Nicole Nguyen, BuzzFeed News Reporter
When you sign up for a free online service, you’re usually giving up your personal info in return. Here’s how to find out just how egregious that data collection is.
If there’s only one thing you take away from this article, let it be this: there’s no such thing as a free lunch.
The New York Times recently reported that Unroll.me, an email management app that promises to de-clutter your inbox, sold its users’ anonymized Lyft receipt data to Uber. Unroll.me claims that it’s “trusted by millions of happy users” — but it’s likely that those users weren’t aware that they were forking over their personal emails to Slice Intelligence, a digital commerce analytics company. Now, some users are pledging to remove their inbox accessfrom Unroll.me and delete their accounts.
The Unroll.me/Uber fury is a good reminder of the ol’ Internet adage, “if you’re not paying for it, you’re not the customer, you’re the product.”
But some sites are much more egregious than others. So here are some ways you can assess an app’s trustworthiness and find out if your free faves are problematic.
What does “you’re the product” even mean?
When you sign up for a free online service, you’re most likely giving up something in return: your data.
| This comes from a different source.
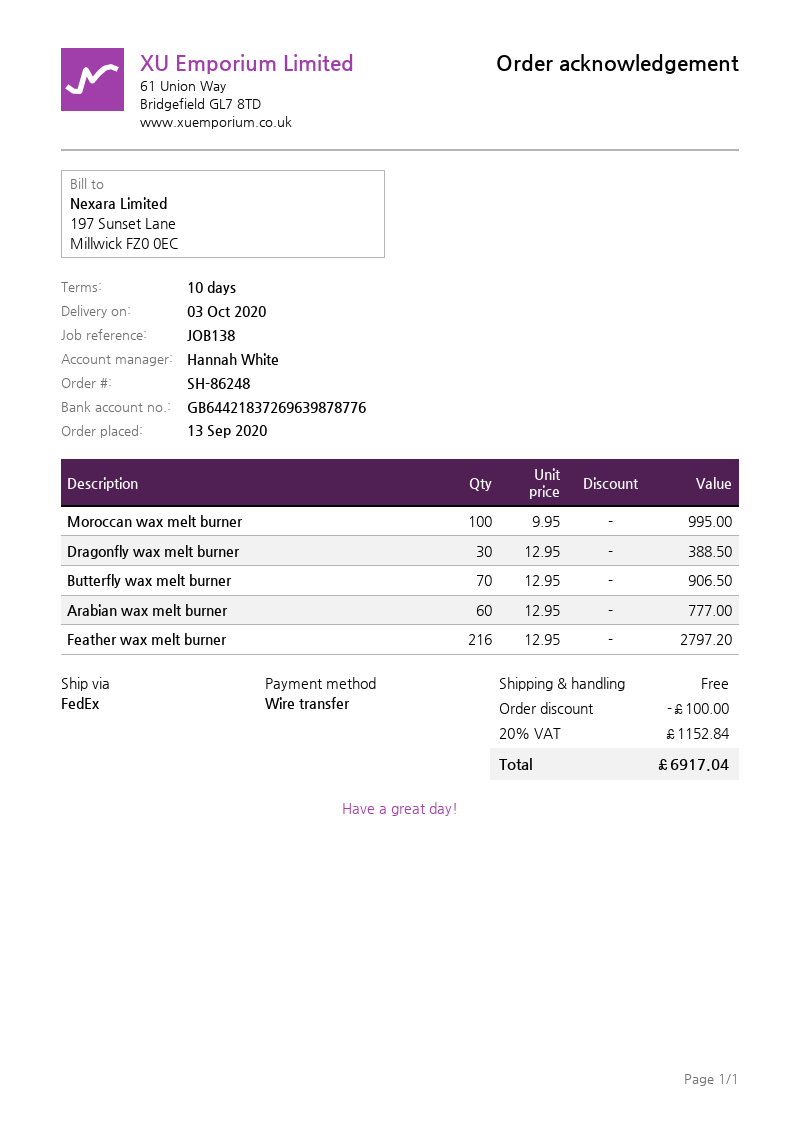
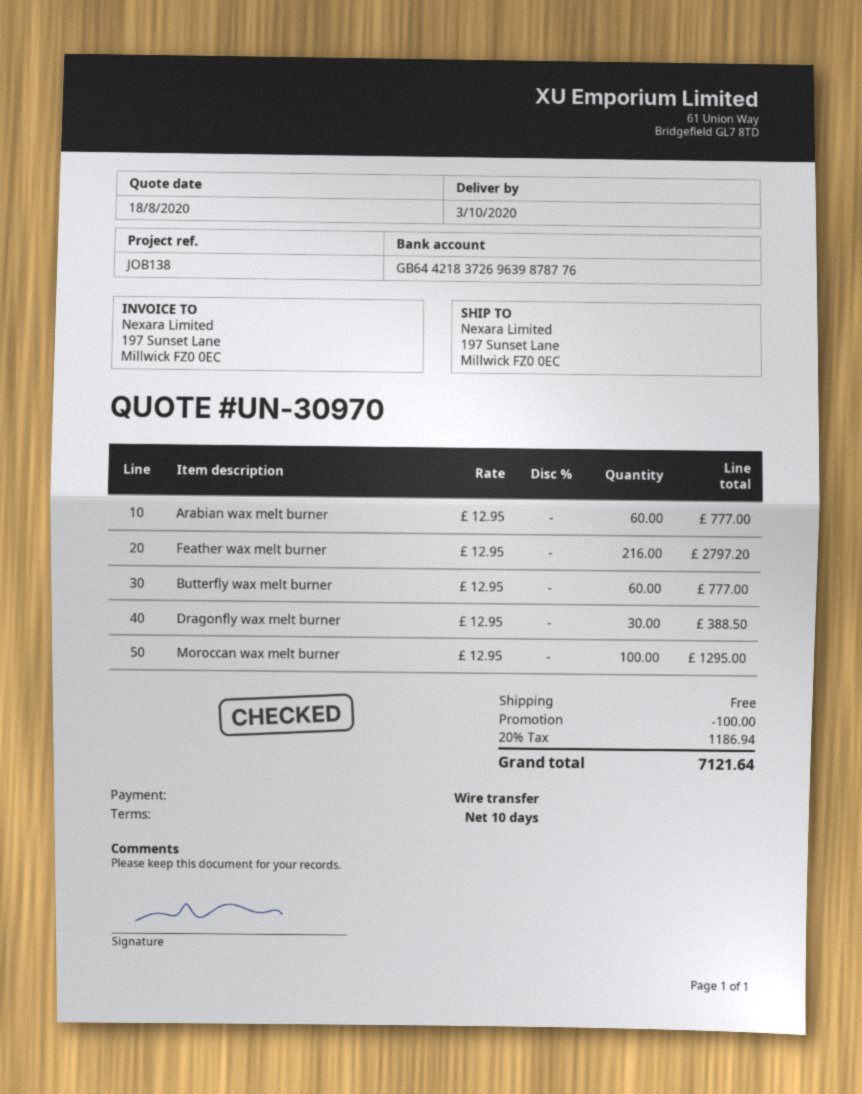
Moroccan wax melt burner: 100 x 9.95 = 995.00 -> 100 x 12.95 = 1295.00
Butterfly wax melt burner: 70 x 12.95 = 906.50 -> 60 x 12.95 = 777.00
tax: 20% = 1152.84 -> 20% = 1186.94
total: 6917.04 -> 7121.64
On sites like Facebook and Google, that means the service uses your personal information (like your interests, location, gender, marital status, or age) to show you advertisements they think you’d be interested in. Last year, Facebook made more than $26 billion from advertising.
For many people, this sounds like a good trade off: You get to use something legitimately useful, like Gmail, for free, and the most visible consequence is an advertisement. But other companies go much farther. Unroll.me, for example, didn’t use user data to target ads — it looked at individual emails and sent them to Uber.
And if you found that story about Target knowing a teen girl was pregnant before her father did thanks to extensive customer data collection to be pretty creepy, you should know that that same kind of analytics-based-advertising-influence has probably been exercised on you.
How do I know what companies are doing with my data? Is it safe?
Be very careful about what kind of access you give apps. To do that, closely at what you’re agreeing to when you sign up.
For example, when you sign up for Unroll.me, you’re giving the service the ability to read, send, delete, and manage your email. This is a good time to ask yourself: Does the service really need all of these permissions? Do I trust this service?